Fotografia by Né - Ribeira dos Caldeirões, Achada - Nordeste São Miguel Açores

segunda-feira, 28 de julho de 2014

Amigos...


"…os meus amigos não são aqueles para quem fui tudo até ao momento em que passei a ser nada, não são aqueles que me abandonaram quando deixei de lhes ser útil, os meus amigos não são aqueles com quem partilhei segredos e que, anos mais tarde, quando nos cruzamos por acaso, nem sei se hei-de cumprimentá-los."
José Luís Peixoto

Complexa esta história da amizade… Nem sempre chega a história porque infelizmente, para alguns e com alguns, as páginas soltas de momentos vividos não se agrupam em capítulos nem se tornam obra… Mas desses não reza esta crónica…
Eis senão quando prosseguimos a caminhada, já sem acreditar muito em renovar a lista dos que nos querem bem, e somos surpreendidos por palavras e gestos que nos afagam a alma. Quedamo-nos primeiro em espanto e depois vamo-nos aproximando a medo, pé ante pé, para não acordar memórias de más experiências anteriores. Damos por nós a fazer isso enquanto sorrimos muito ou rimos até, pelo que nos é dado a conhecer do outro. E não queremos travar o sorriso nem silenciar a gargalhada porque eles rejuvenescem o nosso espírito.
Chegamos ao outro lado e sentamo-nos. Recostamo-nos. Há conforto, cumplicidade, alegria, partilha, confiança. Tudo ingredientes indispensáveis a uma receita de amizade verdadeira. Arquivamos as dúvidas, o receio de voltar a não ser "para a vida" que se ativa quase automaticamente quando pensamos nos que já nos deixaram pôr a mesa e ficar a comer sozinhos…
Sentimos e sabemos que desta vez é diferente e que podemos estar perante alguém que passará a fazer parte da elite dos que escolhemos para tatuar na pele da alma. Brindamos e deixamo-nos ficar a saborear, não sem antes pararmos para agradecer (várias vezes!) ao Universo por ainda apresentar no seu cardápio Amizades assim...

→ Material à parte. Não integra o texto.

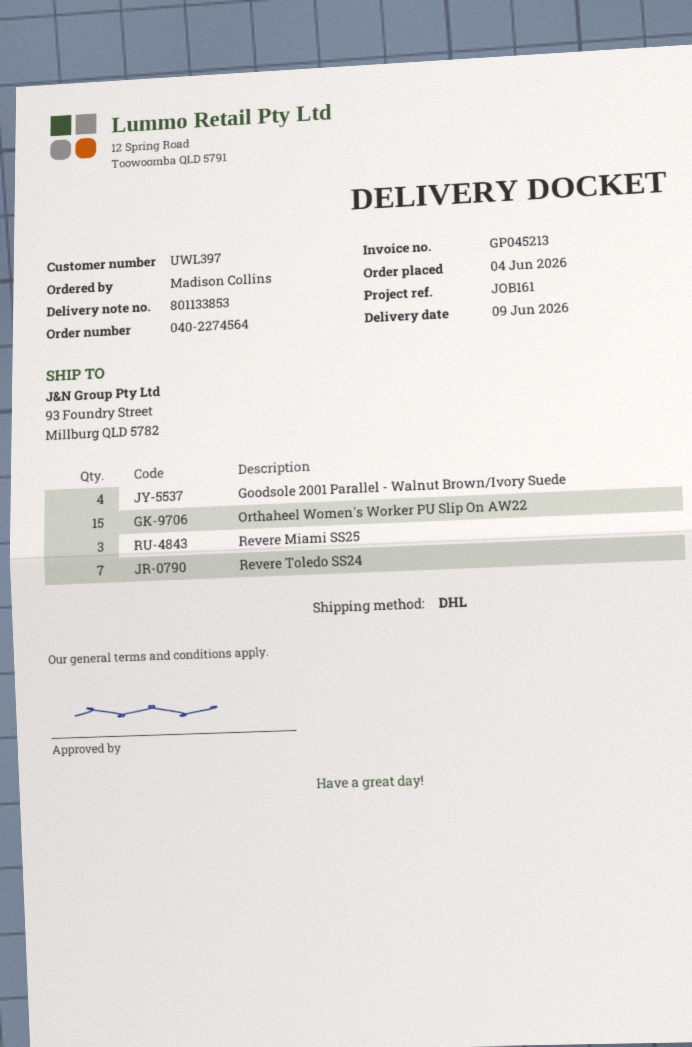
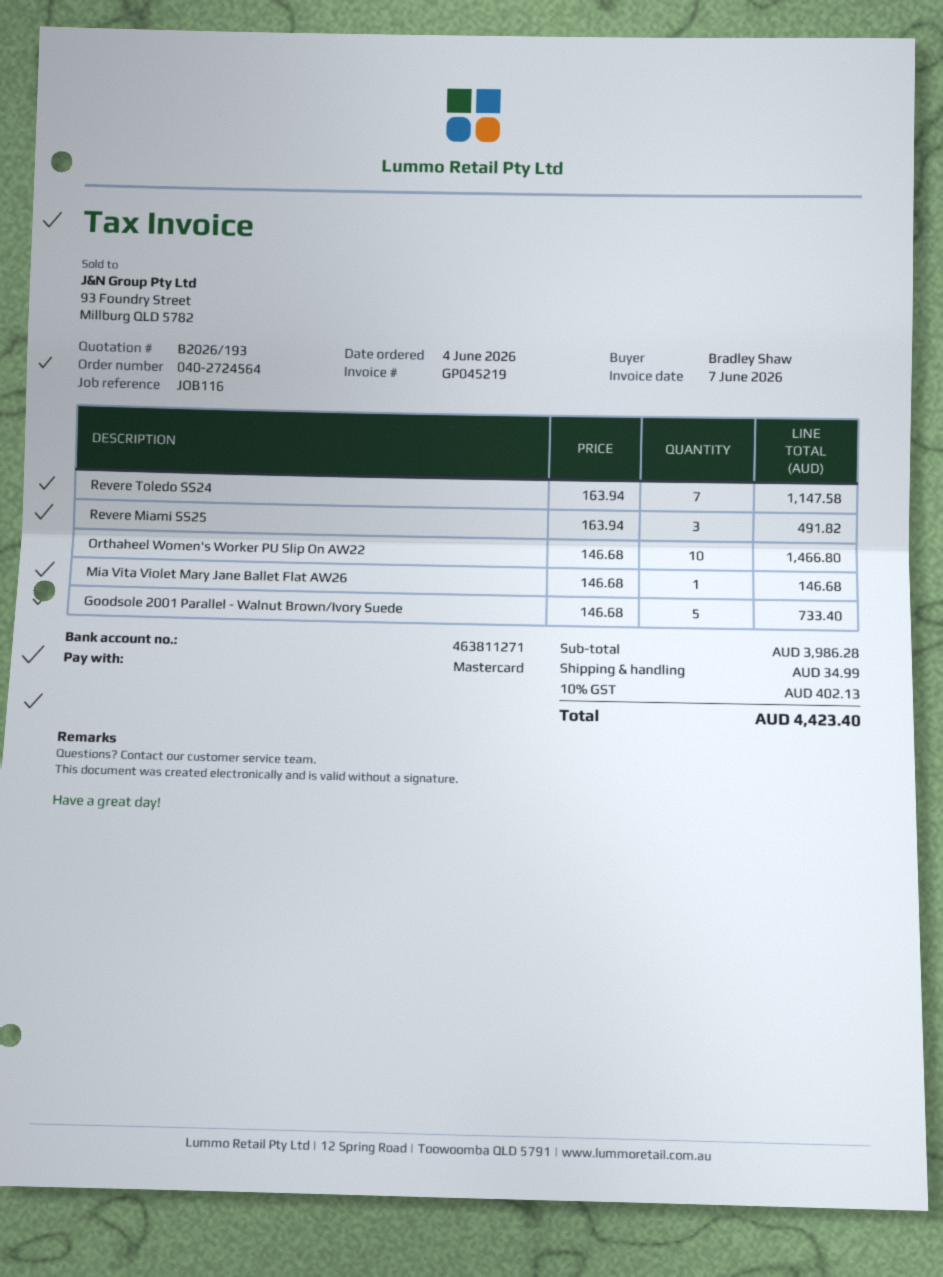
order number: 040-2274564 -> 040-2724564
invoice number: GP045213 -> GP045219
reference: JOB161 -> JOB116
ordered by: Madison Collins -> Bradley Shaw
Goodsole 2001 Parallel - Walnut Brown/Ivory Suede: 4 -> 5
Orthaheel Women's Worker PU Slip On AW22: 15 -> 10
Mia Vita Violet Mary Jane Ballet Flat AW26: none -> 1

domingo, 20 de julho de 2014

Carpe diem...


"Resta quanto tempo? Não sei. O relógio da vida não tem ponteiros. Só se ouve o tique-taque... Só posso dizer Carpe Diem, colha o dia como um morango vermelho que cresce à beira do abismo. É o que tento fazer." 
Rubem Alves

Ontem o mundo da pedagogia ficou mais pobre com a morte deste homem que contagiava tudo e todos com a sua escrita sobre educação. Lembro-me de o ter descoberto durante a licenciatura, enquanto percorria a minha senda para me tornar professora. Fiquei positivamente viciada nos seus livros, tendo-os comprado e devorado quase todos, embora o Português do Brasil sempre me tivesse feito "espécie".
O que me falou mais alto na sua escrita foi a voz do coração que usava para expressar a entrega ao ato de ensinar (e de aprender em simultâneo). Fui acreditando que era mesmo possível embarcar nesta profissão por vocação e continuar a exercê-la como tal.
Depois de quase doze anos de exercício, não nego que há alturas em que o cansaço me quer vencer, a pilha de trabalho que me espera atormenta o meu olhar e a paciência chega a falhar perante a adolescência mais peculiar de alguns alunos. Mas continuo firme na paixão que me levou a querer exercer esta nobre missão e, nesses momentos, consulto a prateleira da minha estante dedicada à pedagogia, onde vivem os livros deste sábio amante do mundo do ensino
Obrigada, Rubem Alves, porque as tuas palavras foram tantas vezes os "morangos vermelhos" que colhi à beira do abismo. Olha por nós, professores, do alto da tua sensatez eterna e inspira-nos a continuar...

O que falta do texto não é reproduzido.